> I don't want to return my TV, I want to sue them for the theft of my functional TV and replacement with a superficially similar but vastly inferior alternative.
So you want to file a lawsuit for damages that would be limited to the value of your TV (possibly reduced by the value of the substitute), instead of getting a refund of the purchase price of your TV?
Other than enriching a lawyer, what benefit would that provide you?
Vendors that have a large amount of returns are often penalized by the store. Returning the product (if possible) would have a much bigger impact than you getting a $10 merchandise credit to cover the value of the “change in functionality”. You’d also have more money to buy a different TV…
But having to return something is an impact on me, and they know that statistically most of I will probably not bother.
There should be some sort of penalty for inflicting the damage after the sale besides merely nulling the sale.
Now I have to find another tv, and until I finish the return and shop and install process, I have either a defective tv or no tv, which screwed up any plans I made involving it.
Meanwhile, I did not get to mess with the money I paid for the tv after I paid it. It went into the manufacturers posession and I never got to touch it again, take some back, change the interest rate it's earning, change what stocks or equipment it was spent on...
Being able to return for refund is great, but it doesn't actually make you whole, and the damage done to your property and your use of your property was deliberate and unnecessary. (not an accident or honest failure or act of god, but a knowing choice to damage property owned by someone else.)
Getting the money back and no more is like getting punched in the face, and all you get for that is you get to make them stop punching you in the face.
And the damage may or may not be a mere trivial annoyance.
This is a contrived example, but ALL examples are contrived and yet countless real examples exist and happen all the time, so the contrived nature is irrelevant:
What if for example the tv were used as part of a recording process monitoring a long-running experiment that was either very expensive to set up, or whose results are important, not just money important but Important, and can't be replicated except by starting over which may require time no one has like years, and the banner ad obscured a critical part of the image and blew the whole process?
You can't just say "you shouldn't construct something so important with consumer parts". It's true but it doesn't get the property damager off the hook, since it's still a fact that the damage didn't happen by itself as a natural proprerty of the fact that a device was sourced from BestBuy, the damage happened because the manufacturer chose to actively cause the damage.
Maybe. I think it brings about more schadenfreude to just see their sales tank when they realize that maybe people don't want their tv owner to show pop ups on what should simply be a means of presenting content from other services.
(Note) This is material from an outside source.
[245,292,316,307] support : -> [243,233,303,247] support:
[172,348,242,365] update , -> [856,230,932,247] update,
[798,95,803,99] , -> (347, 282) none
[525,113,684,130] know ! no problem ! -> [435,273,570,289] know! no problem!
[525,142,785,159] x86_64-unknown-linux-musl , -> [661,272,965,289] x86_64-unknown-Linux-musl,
Their sales won't tank, because this will start to get rolled out across the industry. They might take a hit for being the first mover, but once this is normalized they will ride the same gravy train as everyone else.
This is classic industrial organization economics. These companies know that they are all in tacit collusion agreements with each other. It's not hard to set up "repeated prisoner's dilemma"-type games where collusion is the dominant strategy.
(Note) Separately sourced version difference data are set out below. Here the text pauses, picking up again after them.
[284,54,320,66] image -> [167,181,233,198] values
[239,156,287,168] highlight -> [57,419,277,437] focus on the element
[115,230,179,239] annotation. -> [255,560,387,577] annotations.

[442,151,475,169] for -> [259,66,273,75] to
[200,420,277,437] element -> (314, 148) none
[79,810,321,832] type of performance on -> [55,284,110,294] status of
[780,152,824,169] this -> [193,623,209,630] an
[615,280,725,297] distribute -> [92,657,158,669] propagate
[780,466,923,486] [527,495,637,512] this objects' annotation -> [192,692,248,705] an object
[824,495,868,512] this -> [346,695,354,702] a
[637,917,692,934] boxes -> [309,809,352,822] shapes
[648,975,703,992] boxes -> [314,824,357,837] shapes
Basically, as long as companies know that it's in their long-term best interest to all do the same thing, then they will all do the same thing, even if it might yield some extra profit in the short term to deviate.
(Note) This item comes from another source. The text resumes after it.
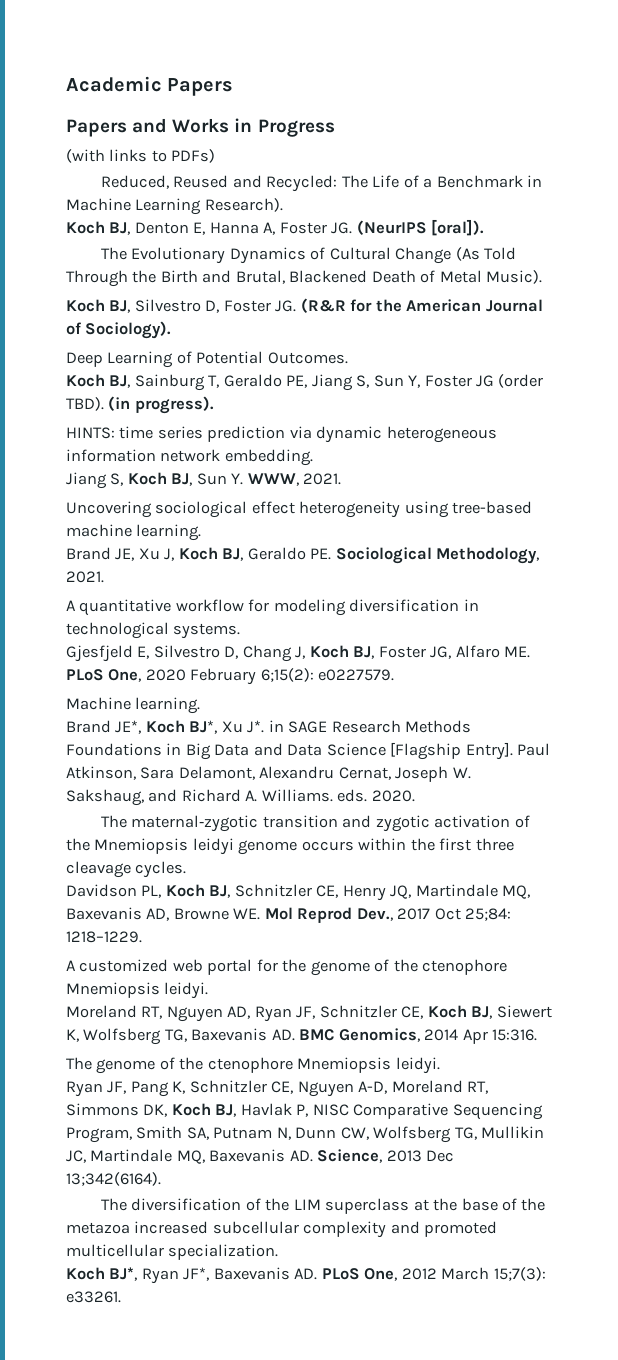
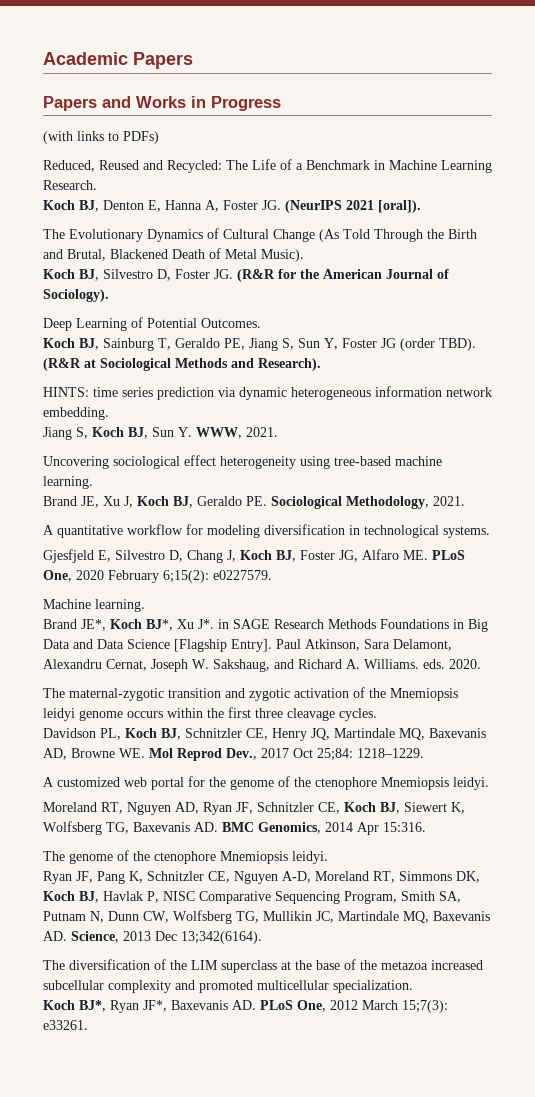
[204,198,283,212] Research). -> [43,180,97,190] Research.
(427, 227) none -> [346,200,374,210] 2021
[108,396,214,414] (in progress). -> [43,358,321,371] (R&R at Sociological Methods and Research).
The only way to stop this garbage is to make it so bad for companies to engage in this behavior that the costs outweigh the benefits. Given the above situation, where the supply of alternative goods is likely to dry up, the only other forms of recourse are punitive court damages or prohibitive policy/law from a suitably powerful government.
that's certainly possible, but I don't think it's an inevitability. For example, Samsung tried the exact same thing in the mobile space, despite holding a much more dominant position in the market than Vizio in TV's. But the rest of the competition didn't follow suit. Even amongst billion dollar coporations, a prisoner dilemma still has that allure to suddenly have one "defector" (or more) turn around and suddenly proclaim "hey we aren't doing X bad thing!". Technical details may go over consumer's heads more of the time, but ads is a near universal experience in a first world country. Marketing something as "we don't have ads" would be understood quickly.
But maybe it's just my cynicism of the modern court system that makes the suing solution sound like a waste of an individual's time and money, only to end up with nil in terms of industry impact. If that user is a very outspoken millionaire ready to fight, I welcome it. But I'm unsure if that sort of user is around these parts making comments dreaming of such opportunities.
Class action normally means you get even a smaller nothing than you would get in a direct action, but, if you win, your lawyers, despite the reduced per-plaintiff recovery, get many times more than they would in a direct action. (It also means that, for N plaintiffs, the defendant, if they lose pays an amount x where 1 << x << N times the amount they would pay with one plaintiff.)
Actually, what you probably want is a mass direct action, not endless individual lawsuits, but, first, you want a legal rule of recovery far better than you would get even for actually taking back the TV under current law.
Not in small claims court. At least not in my jurisdiction. You can seek monetary damages in (presumably) any jurisdiction but not necessarily return of property.
So you want to file a lawsuit for damages that would be limited to the value of your TV (possibly reduced by the value of the substitute), instead of getting a refund of the purchase price of your TV?
Other than enriching a lawyer, what benefit would that provide you?